- **What this task involves**:
In the data beneath this task, how many lines contain "Students"? Answer with the number only.

---*---

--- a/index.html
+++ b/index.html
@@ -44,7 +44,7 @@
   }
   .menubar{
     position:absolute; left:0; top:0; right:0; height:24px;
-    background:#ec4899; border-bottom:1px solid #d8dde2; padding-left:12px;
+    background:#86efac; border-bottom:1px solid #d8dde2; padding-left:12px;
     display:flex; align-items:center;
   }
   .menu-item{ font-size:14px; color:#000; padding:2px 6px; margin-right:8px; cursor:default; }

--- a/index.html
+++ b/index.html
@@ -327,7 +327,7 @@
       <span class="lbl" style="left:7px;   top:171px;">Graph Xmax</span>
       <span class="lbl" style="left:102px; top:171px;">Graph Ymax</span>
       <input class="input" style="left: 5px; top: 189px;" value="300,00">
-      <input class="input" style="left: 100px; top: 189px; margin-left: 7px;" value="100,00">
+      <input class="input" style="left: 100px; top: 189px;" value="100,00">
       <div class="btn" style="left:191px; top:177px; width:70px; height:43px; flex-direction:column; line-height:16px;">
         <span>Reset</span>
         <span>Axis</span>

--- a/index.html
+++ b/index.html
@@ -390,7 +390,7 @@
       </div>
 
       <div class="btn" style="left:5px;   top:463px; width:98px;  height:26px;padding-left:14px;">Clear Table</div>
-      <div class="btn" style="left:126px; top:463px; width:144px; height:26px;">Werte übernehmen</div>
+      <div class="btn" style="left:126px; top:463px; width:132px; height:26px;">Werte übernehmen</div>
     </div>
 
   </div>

---*---

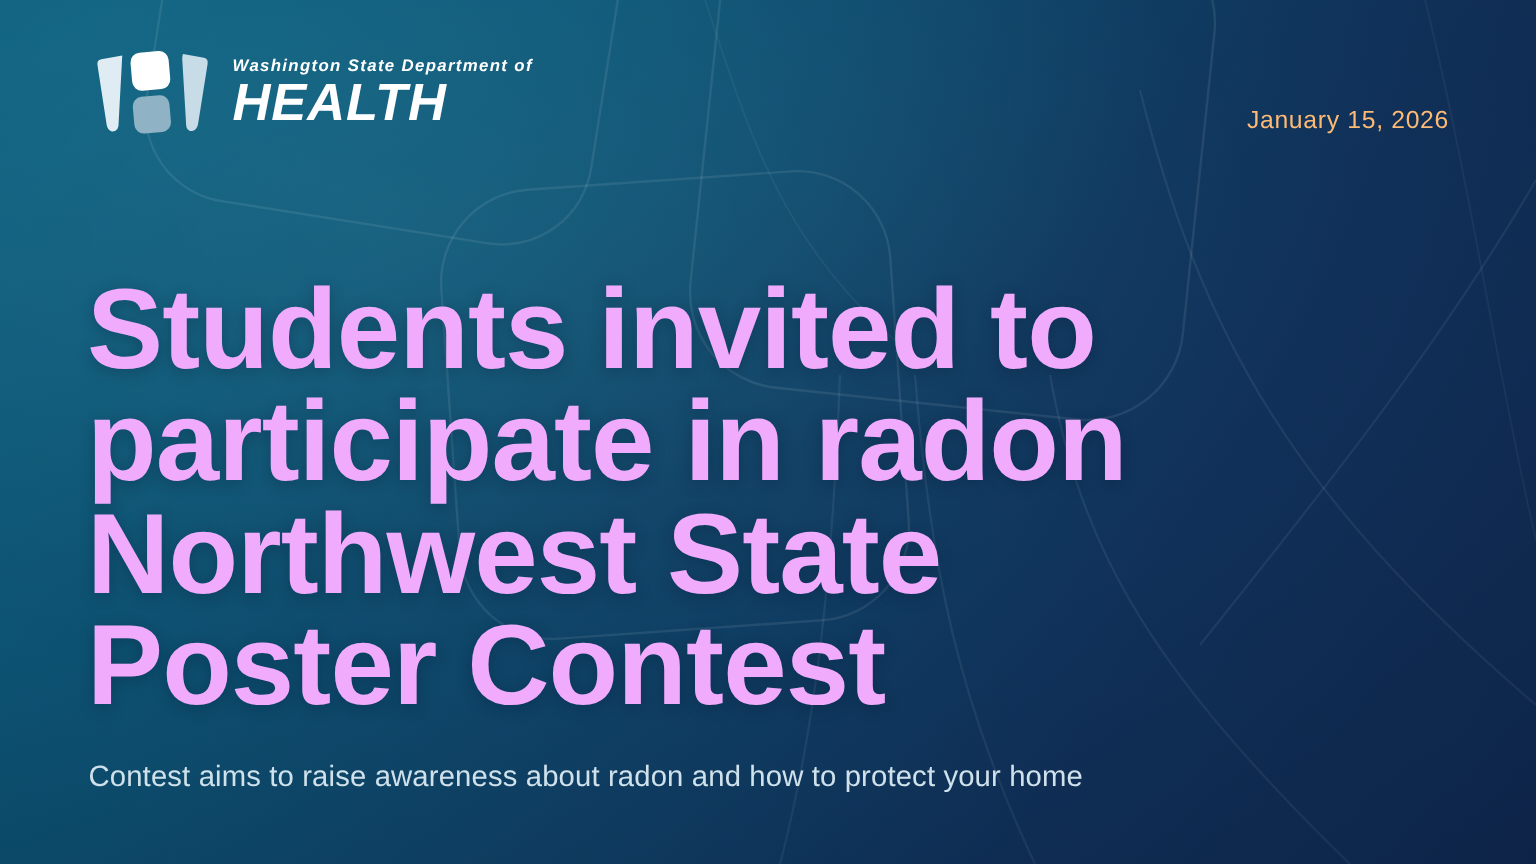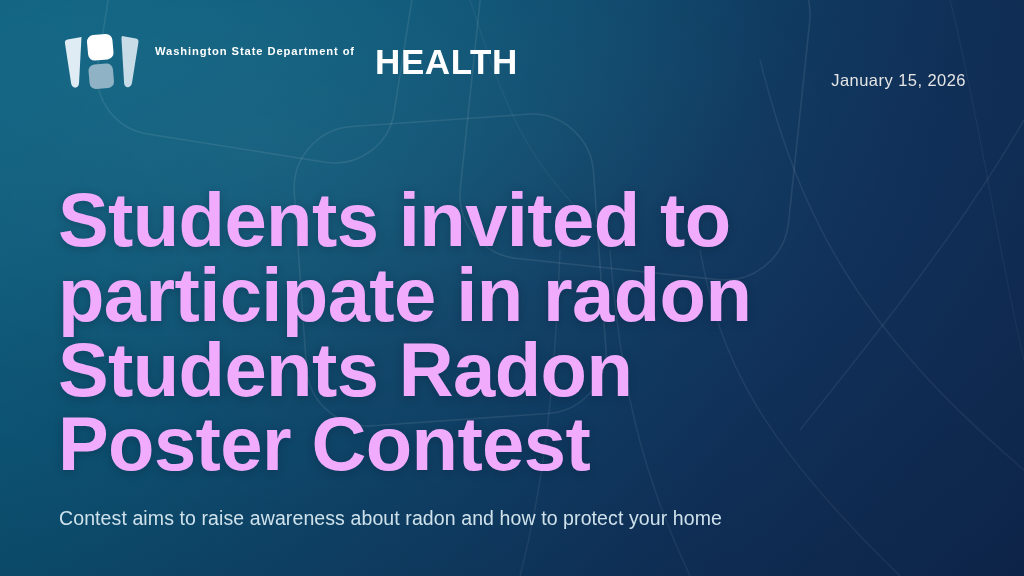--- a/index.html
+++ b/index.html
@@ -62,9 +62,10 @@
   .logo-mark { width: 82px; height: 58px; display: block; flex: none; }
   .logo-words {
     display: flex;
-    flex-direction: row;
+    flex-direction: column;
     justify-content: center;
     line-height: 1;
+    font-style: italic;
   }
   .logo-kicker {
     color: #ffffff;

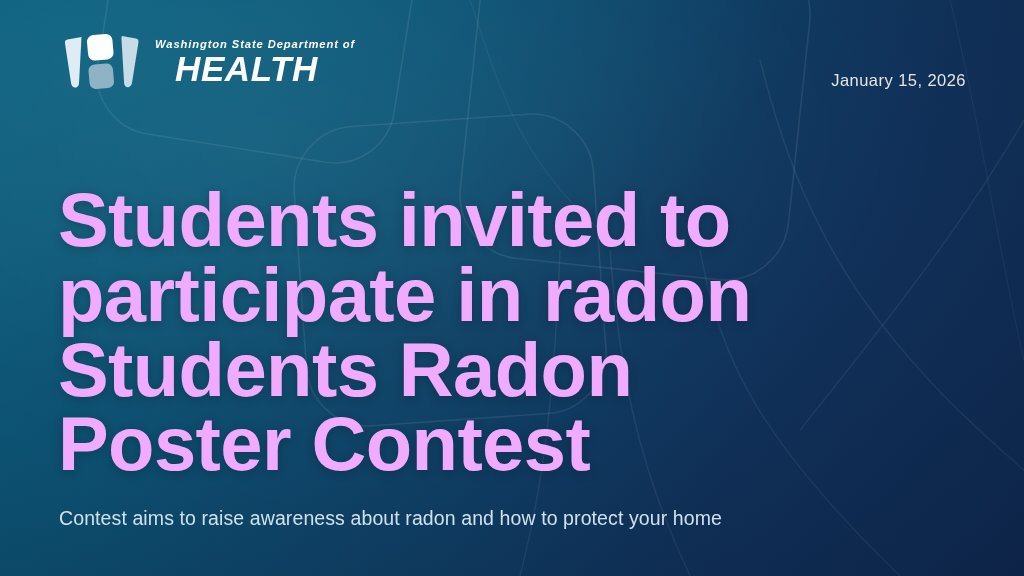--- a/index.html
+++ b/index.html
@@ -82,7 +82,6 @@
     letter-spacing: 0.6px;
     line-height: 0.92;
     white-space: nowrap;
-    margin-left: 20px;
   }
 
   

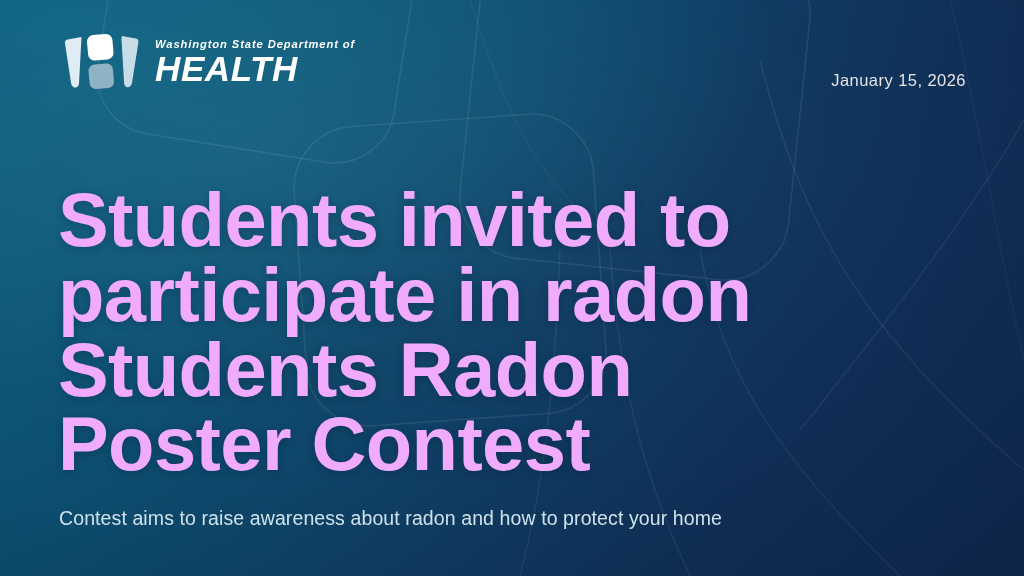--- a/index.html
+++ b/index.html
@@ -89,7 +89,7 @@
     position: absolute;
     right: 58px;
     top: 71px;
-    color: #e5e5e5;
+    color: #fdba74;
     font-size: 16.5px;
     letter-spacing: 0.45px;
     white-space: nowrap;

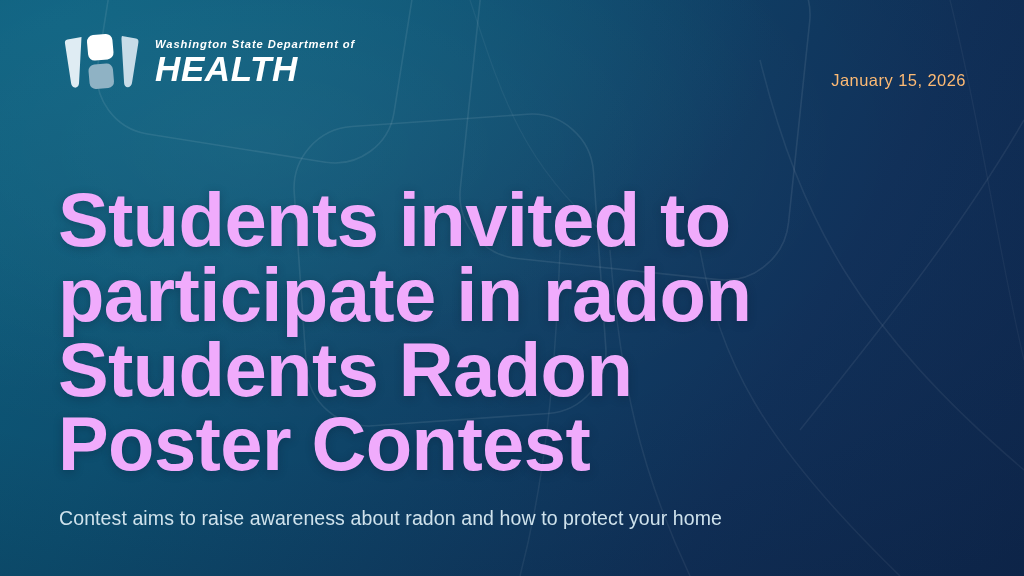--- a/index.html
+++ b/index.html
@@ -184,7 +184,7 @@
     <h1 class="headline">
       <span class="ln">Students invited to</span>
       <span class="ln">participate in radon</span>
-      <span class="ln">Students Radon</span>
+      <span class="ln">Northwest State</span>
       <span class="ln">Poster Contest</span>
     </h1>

---*---

- **Expected answer**:
2